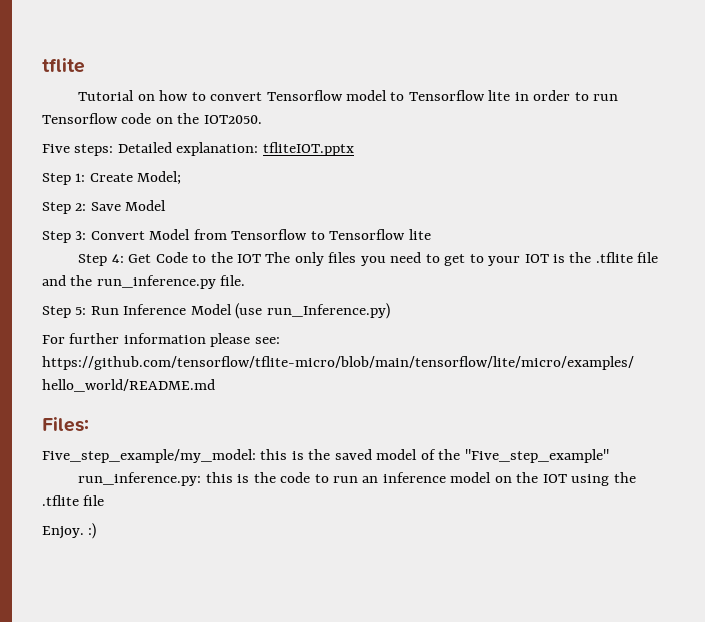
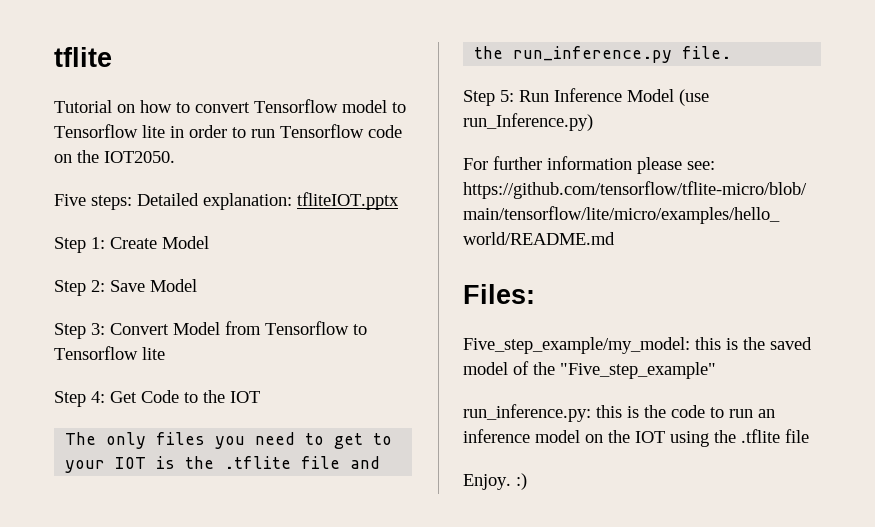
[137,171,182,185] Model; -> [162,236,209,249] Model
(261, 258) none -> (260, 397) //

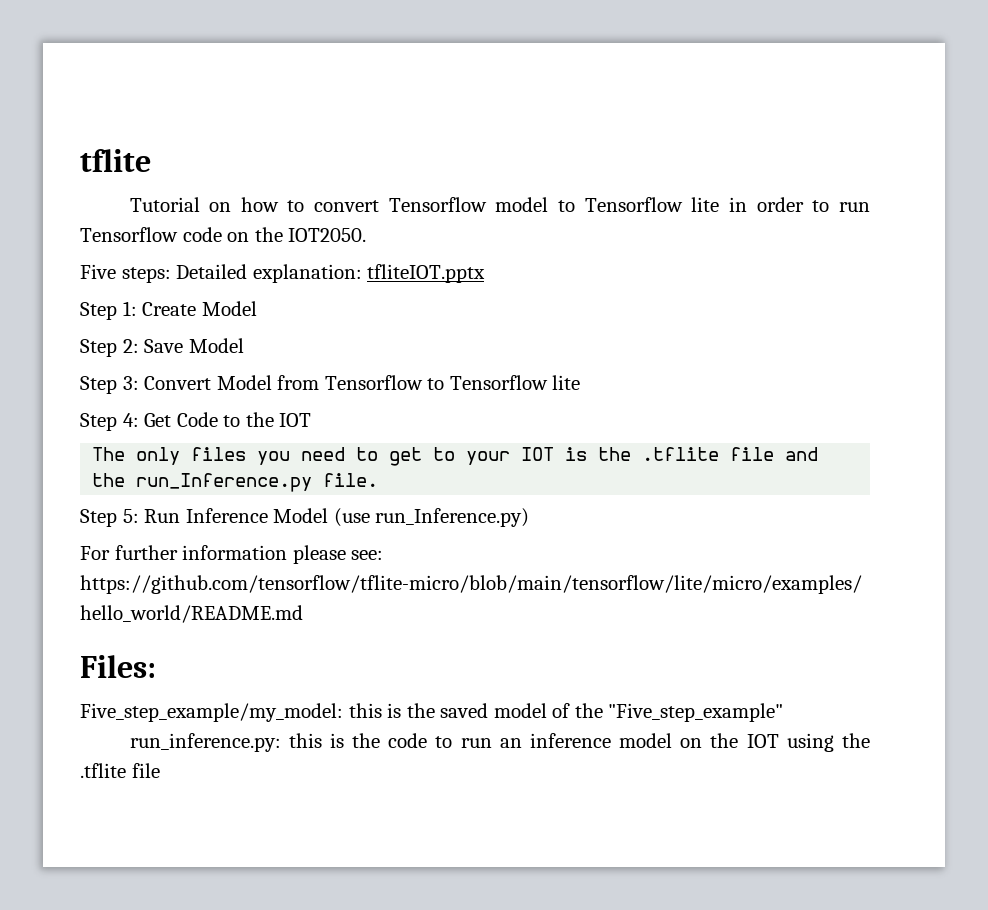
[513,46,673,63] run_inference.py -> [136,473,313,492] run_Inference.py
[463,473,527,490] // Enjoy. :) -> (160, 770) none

* * *

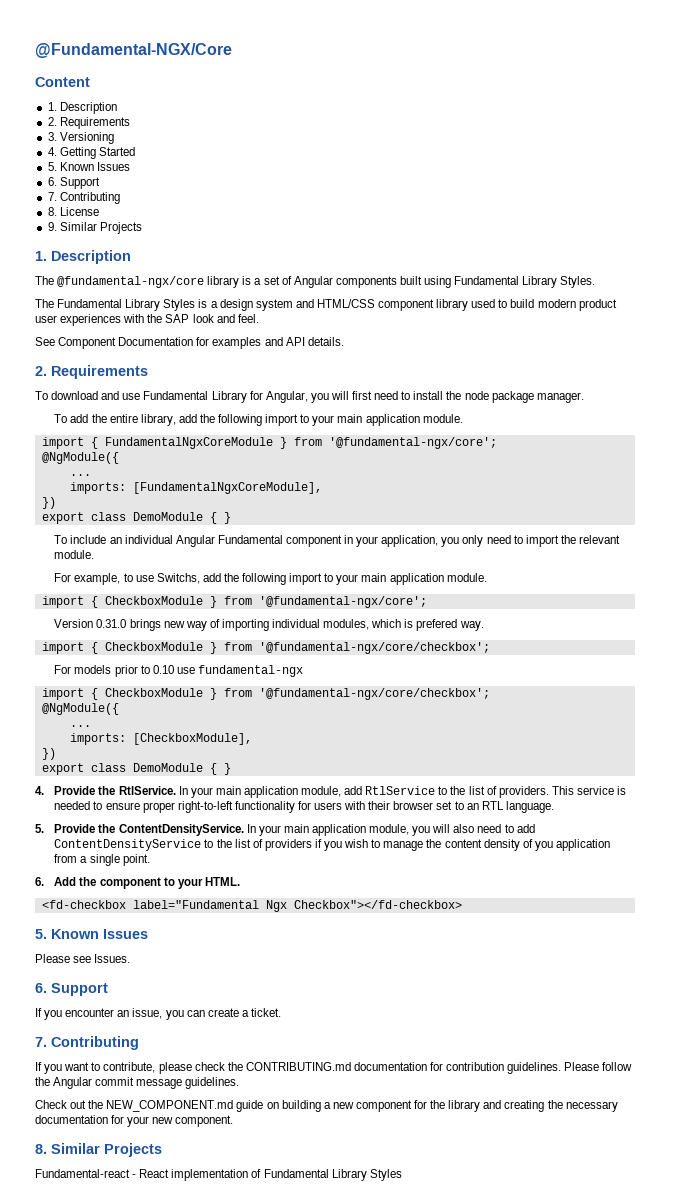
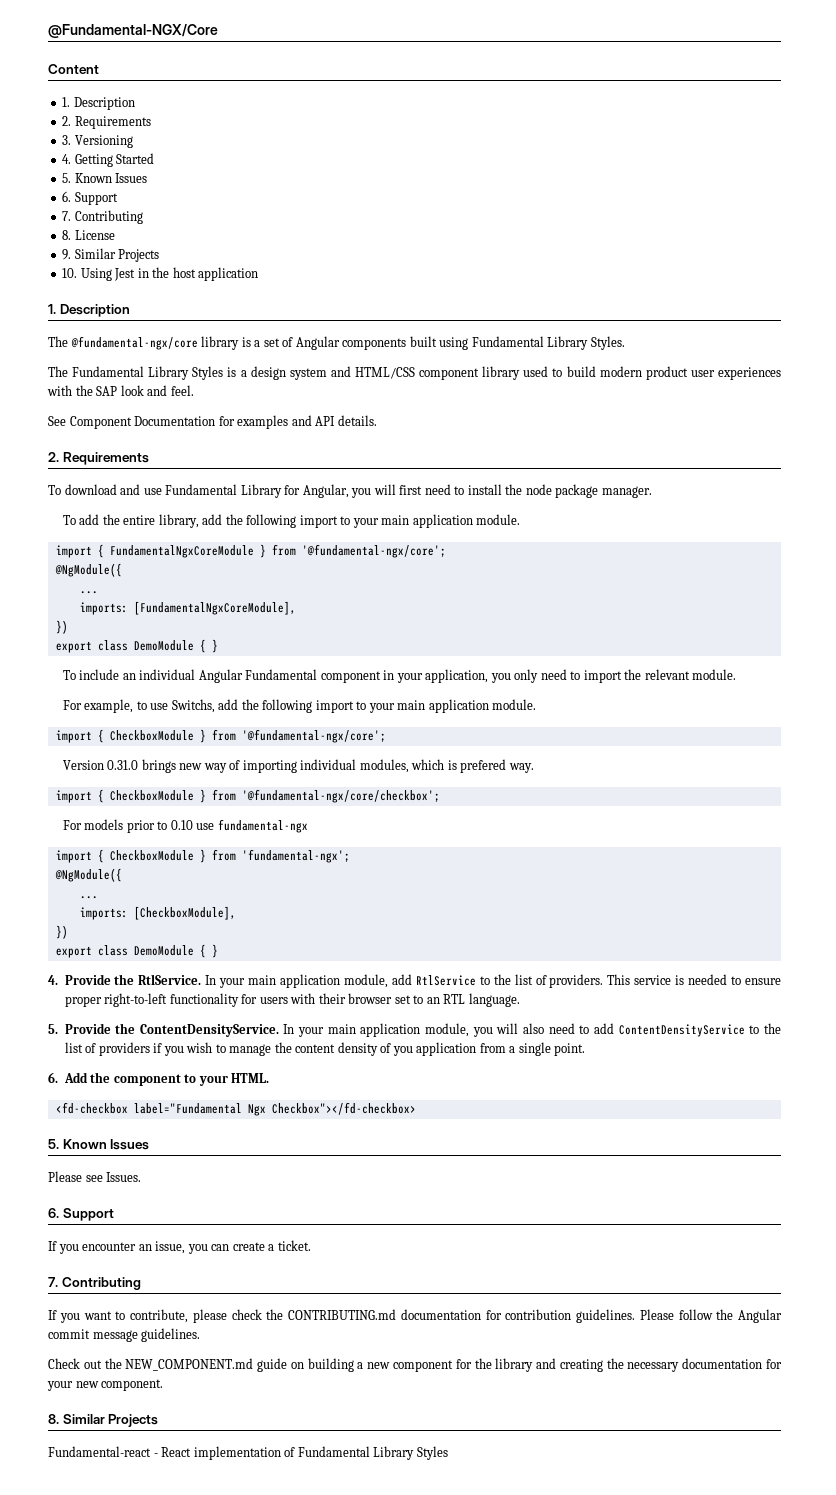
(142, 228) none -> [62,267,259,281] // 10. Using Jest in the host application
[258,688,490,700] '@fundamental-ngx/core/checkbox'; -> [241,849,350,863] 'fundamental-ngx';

* * *

Copy out the range of lines above starting at the line with "(142, 228) none" and ending at the line with "[258,688,490,700] '@fundamental-ngx/core/checkbox'; ->", exactly and including both.

(142, 228) none -> [62,267,259,281] // 10. Using Jest in the host application
[258,688,490,700] '@fundamental-ngx/core/checkbox'; -> [241,849,350,863] 'fundamental-ngx';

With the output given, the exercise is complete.